BlackSportsOnline- Howard mentions that he’s still working through relationships with his family members. He admits that he hasn’t been the most wholesome father, having four children—two sons and two daughters, ages seven, four, four and one—with several different women. But he says he’s very involved in each of their lives, while maintaining their privacy.
“I know how harsh the Internet and social media can get, and I don’t want to put my kids through that,” he says. “I don’t want them to have to go to school, and kids are like, ‘Your dad did this. He sucks.’ I don’t want them to have to feel that same kind of hate that I have received. But I spend as much time as I can with them, and I truly love and care for them.”
It appears he is saying he wasn’t claiming his kids because he didn’t want them to be made fun of at school, but the oldest is 7, so that wouldn’t really come into play. Also he is off with the number, he has as many as 8 kids.

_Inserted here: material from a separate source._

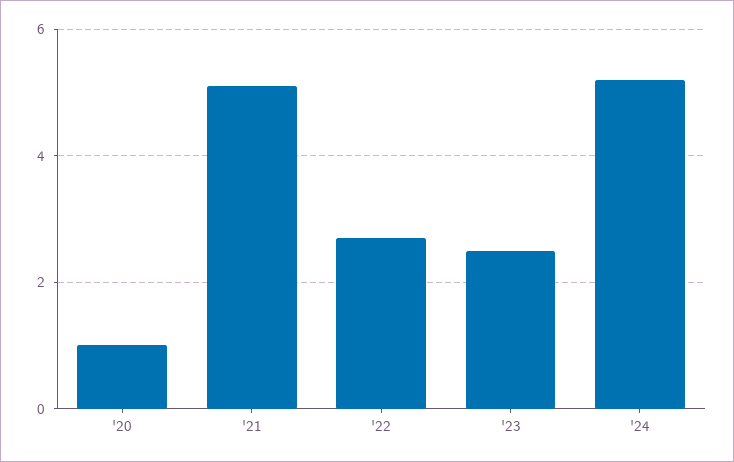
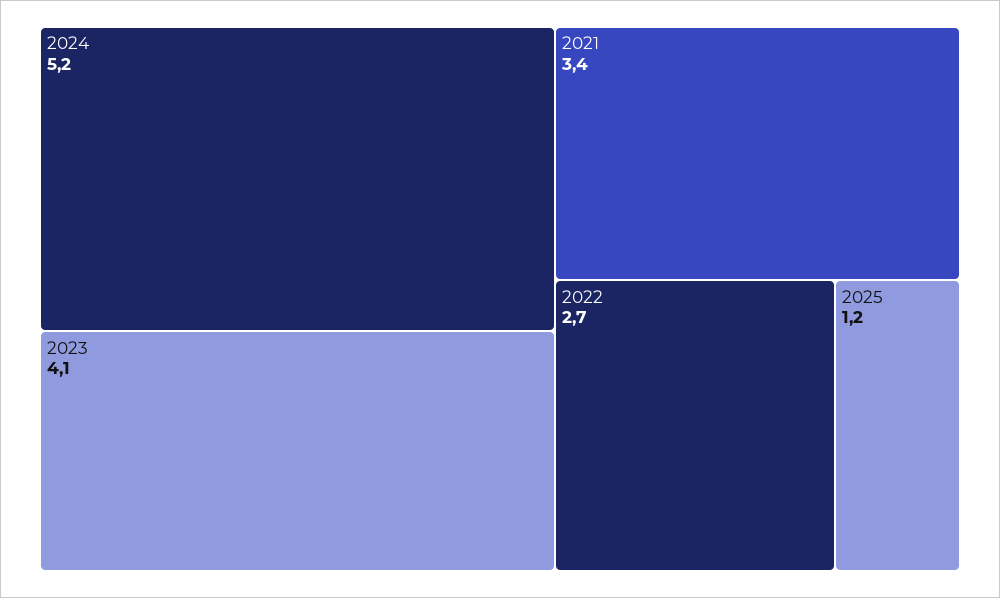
'20: 1 -> none
'21: 5 -> 3.4
'23: 2.5 -> 4.1
2025: none -> 1.2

Then there are Howard’s more exuberant activities, like riding around his neighborhood with his friends in his Can-Am Spyder three-wheeled bikes. He also likes going to the gun range—”It’s what you do in Texas,” he says—and he has about 10 different kinds in his collection encompassing more than 50 total, including shotguns, semiautomatics and handguns, such as one of his favorites, a gold-looking Desert Eagle pistol. He also collects, just for show, miniguns and bazookas.
But there’s no better way to describe Howard’s eccentricity and connection to Texas than through his pet snakes at home. All 20 of them. I tell him at dinner, not expecting a serious response, “I’ve got to see them before I leave Houston.”
Hey, they say you should be careful what you wish for. There were many people that thought Dwight Howard and his constantly beaming smile were disingenuous when he was causing trouble behind closed doors. They thought the happy-go-lucky attitude was a facade when he repeatedly contradicted himself on whether he wanted to stay in Orlando or not. They wished he would just be himself. Well, you wanted the real Dwight and you got the real Dwight. Turns out the real Dwight would make quite the used car salesman, because that deceitful alligator smile is only loyal to one person, and that person has about 30 illegitimate children. 50 guns? 20 snakes? No wonder Howard lied to this publication about how many kids he has. He's hoping the 70 deadly weapons in his household will somehow prove his dishonesty accurate and none will be the wiser. I don't even know if I can hate Howard for anything other than being an irresponsible father. After the incidents in Orlando, followed by the less than ceremonious stay in Los Angeles, everyone hated him. He had no choice but to live the bad boy life. Easier to embrace the hate than to try to convince everyone to love you again. Is there a surer sign that someone has given up on being liked than an Indiana Jones-esque pit of pet snakes?
If you think about it Dwight Howard is just the black, modern day Hollywood Hulk Hogan. From the most beloved to the most despised in a matter of years. Actually, if Dwight weren't so God damn fragile he would have a bright future in the WWE. Talk about taylor made for the profession. A body that borders on the inhuman? An affinity for snakes and guns? An absurd mode of transportation? A guy who is no stranger to being the target of boos from all demographics? Cue the intro music. I can almost see him driving down the ring in a 3-wheeled Can-Am Spyder, bazooka on his shoulder, boa constrictor around his neck, while 'Hate Me Now' blares in the background. He doesn't even need to know how to embellish, he already looks like he is hurt anytime someone touches him anyway. Someone get Superman on steroids so we can get him to the ring where he belongs. I think we have all grown tired of watching the 7-footer waste his talents as a role player in the NBA.